Thus she came to the conclusion, as she walked along, that really she had done no harm to other people. To herself, alas! she was always doing harm, and every failure made it more and more unlikely that she would ever succeed. She did not brood over her losses when she was thus defeated. She turned to the next thing that offered with what would have been in a better cause a splendid philosophy, but yet in moments like this she felt that it became every day more improbable that she would ever succeed.

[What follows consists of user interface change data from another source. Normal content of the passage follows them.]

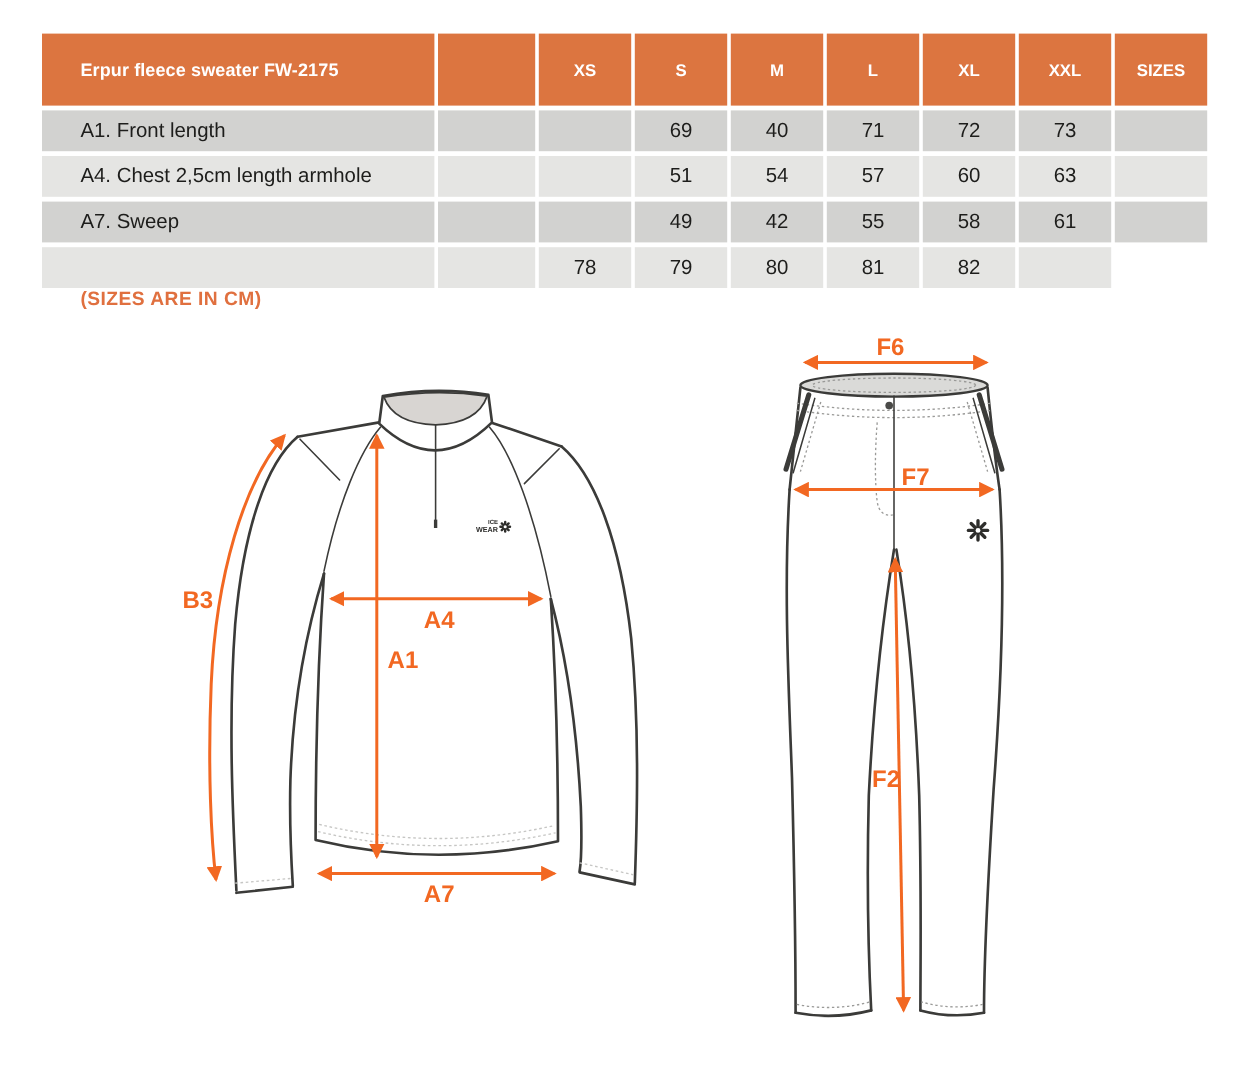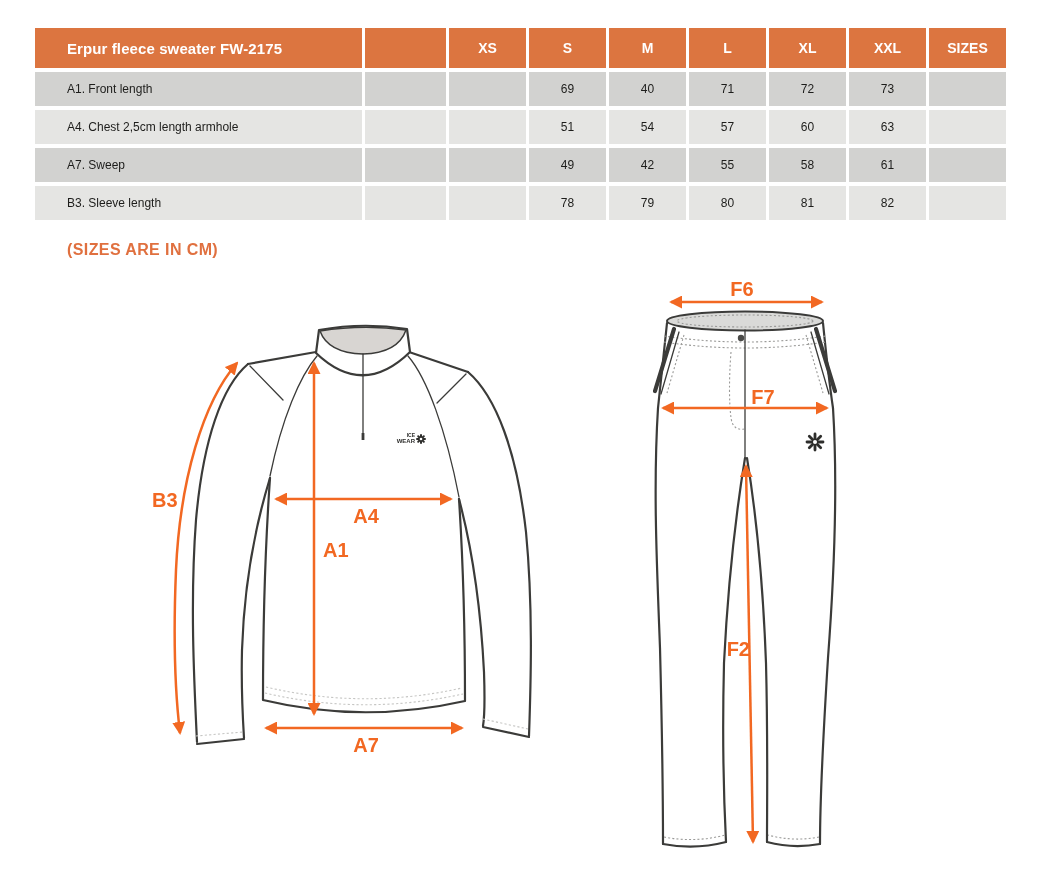--- a/index.html
+++ b/index.html
@@ -11,7 +11,7 @@
               grid-template-columns:327px 81px repeat(7,77px);
               column-gap:3px;row-gap:4px;}
   .cell{display:flex;align-items:center;justify-content:center;box-sizing:border-box;}
-  .th{background:#DC7540;color:#fff;font-weight:700;height:40px;font-size:14px;}
+  .th{background:#DC7540;color:#fff;font-weight:700;height:60px;font-size:14px;}
   .th.title{justify-content:flex-start;padding-left:32px;font-size:15px;letter-spacing:.1px;}
   .td{height:34px;font-size:12px;color:#1d1d1b;}
   .td.label{justify-content:flex-start;padding-left:32px;}

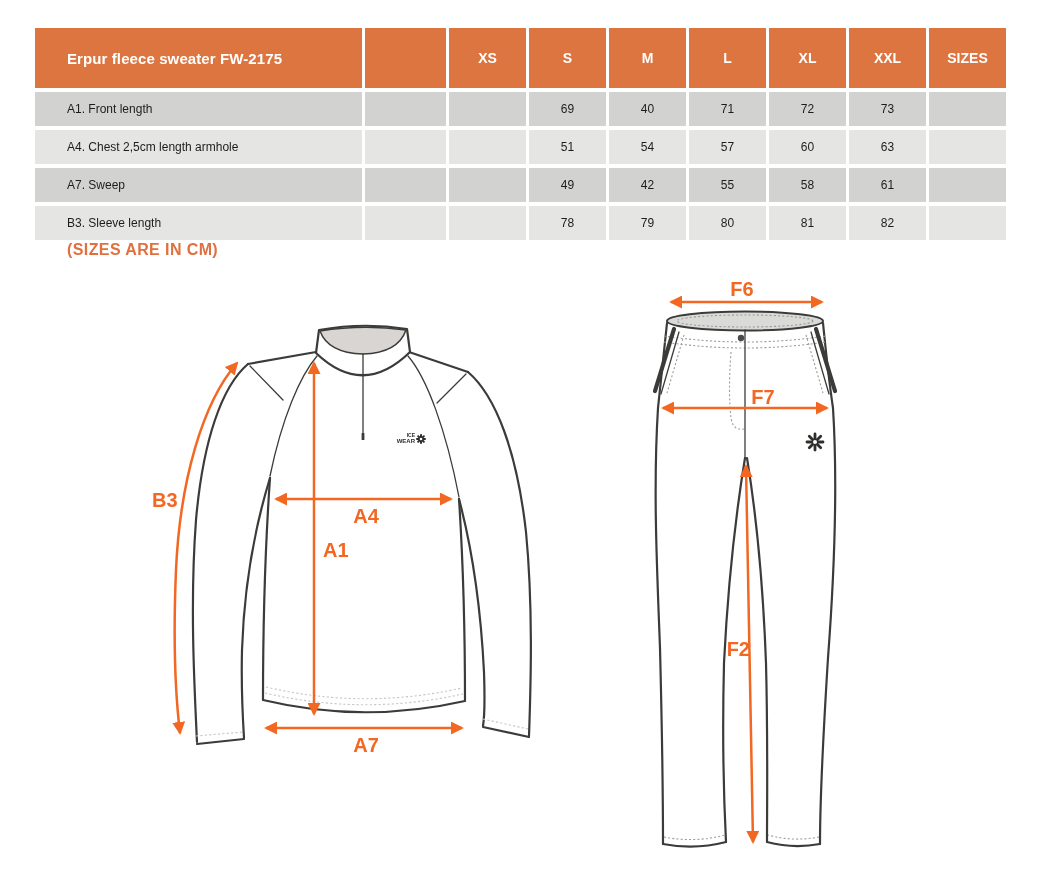--- a/index.html
+++ b/index.html
@@ -13,7 +13,7 @@
   .cell{display:flex;align-items:center;justify-content:center;box-sizing:border-box;}
   .th{background:#DC7540;color:#fff;font-weight:700;height:60px;font-size:14px;}
   .th.title{justify-content:flex-start;padding-left:32px;font-size:15px;letter-spacing:.1px;}
-  .td{height:34px;font-size:12px;color:#1d1d1b;}
+  .td{height:34px;font-size:17px;color:#1d1d1b;}
   .td.label{justify-content:flex-start;padding-left:32px;}
   .shade-a{background:#D2D2D0;}
   .shade-b{background:#E5E5E3;}

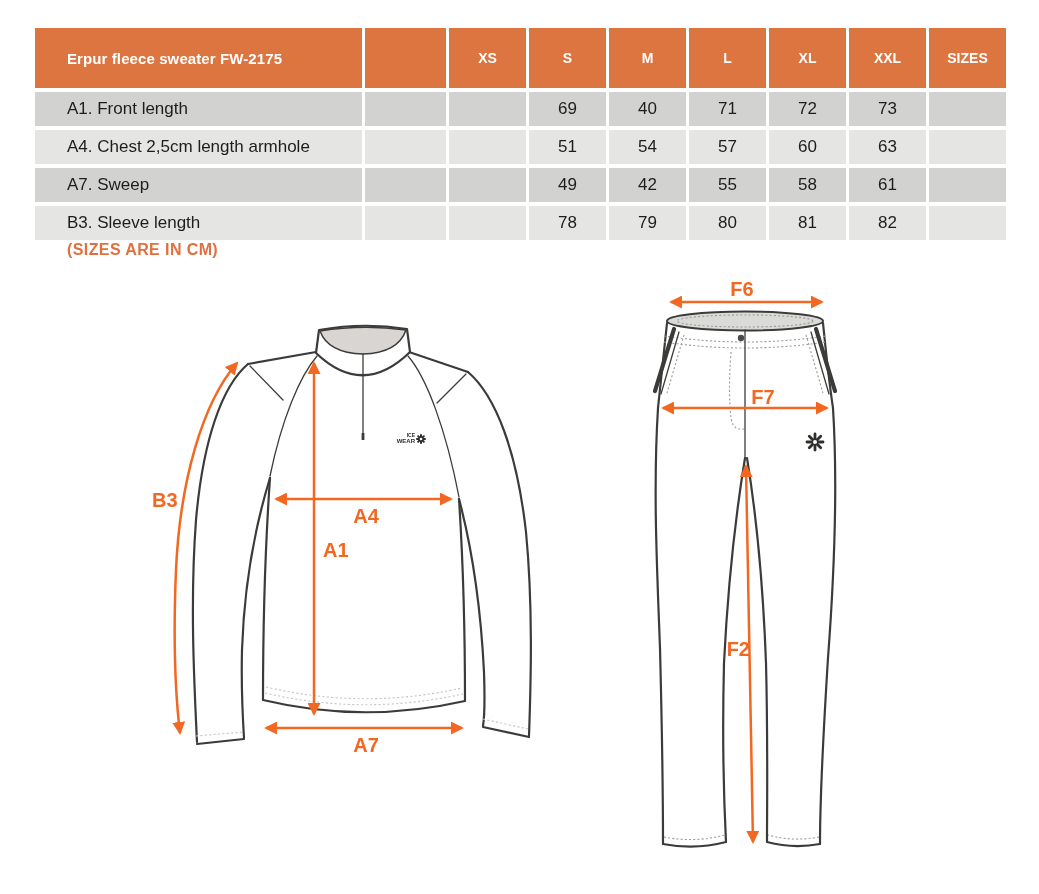--- a/index.html
+++ b/index.html
@@ -74,7 +74,6 @@
     <div class="cell td shade-a">58</div>
     <div class="cell td shade-a">61</div>
     <div class="cell td shade-a"></div>
-    <div class="cell td label shade-b">B3. Sleeve length</div>
     <div class="cell td shade-b"></div>
     <div class="cell td shade-b"></div>
     <div class="cell td shade-b">78</div>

Instead of the large and liberal sphere in which she always hoped to be able to fulfil all the duties of life in an imposing and remarkable way, she would have probably to drop into—what? A governess’s place, for which she would already be thought too old, some dreadful position about a school, some miserable place as housekeeper—she with all her schemes, her hopes of better things, her power over others. This prospect was always before her, and came back to her mind at moments when she was at the lowest ebb, for she had no money at all. She had always been dependent upon somebody. Even now her little campaign in George Street, Hanover Square, was at the expense of the friend with whom she had lived in Oxford, and who believed Laura was concerting measures to establish herself permanently in some remunerative occupation. These accounts would have to be settled somehow, and some other expedient be found by which to try again. Well, one thing done with, another to come on—was not that the course of life? And there was a certain relief in the thought that it was done with.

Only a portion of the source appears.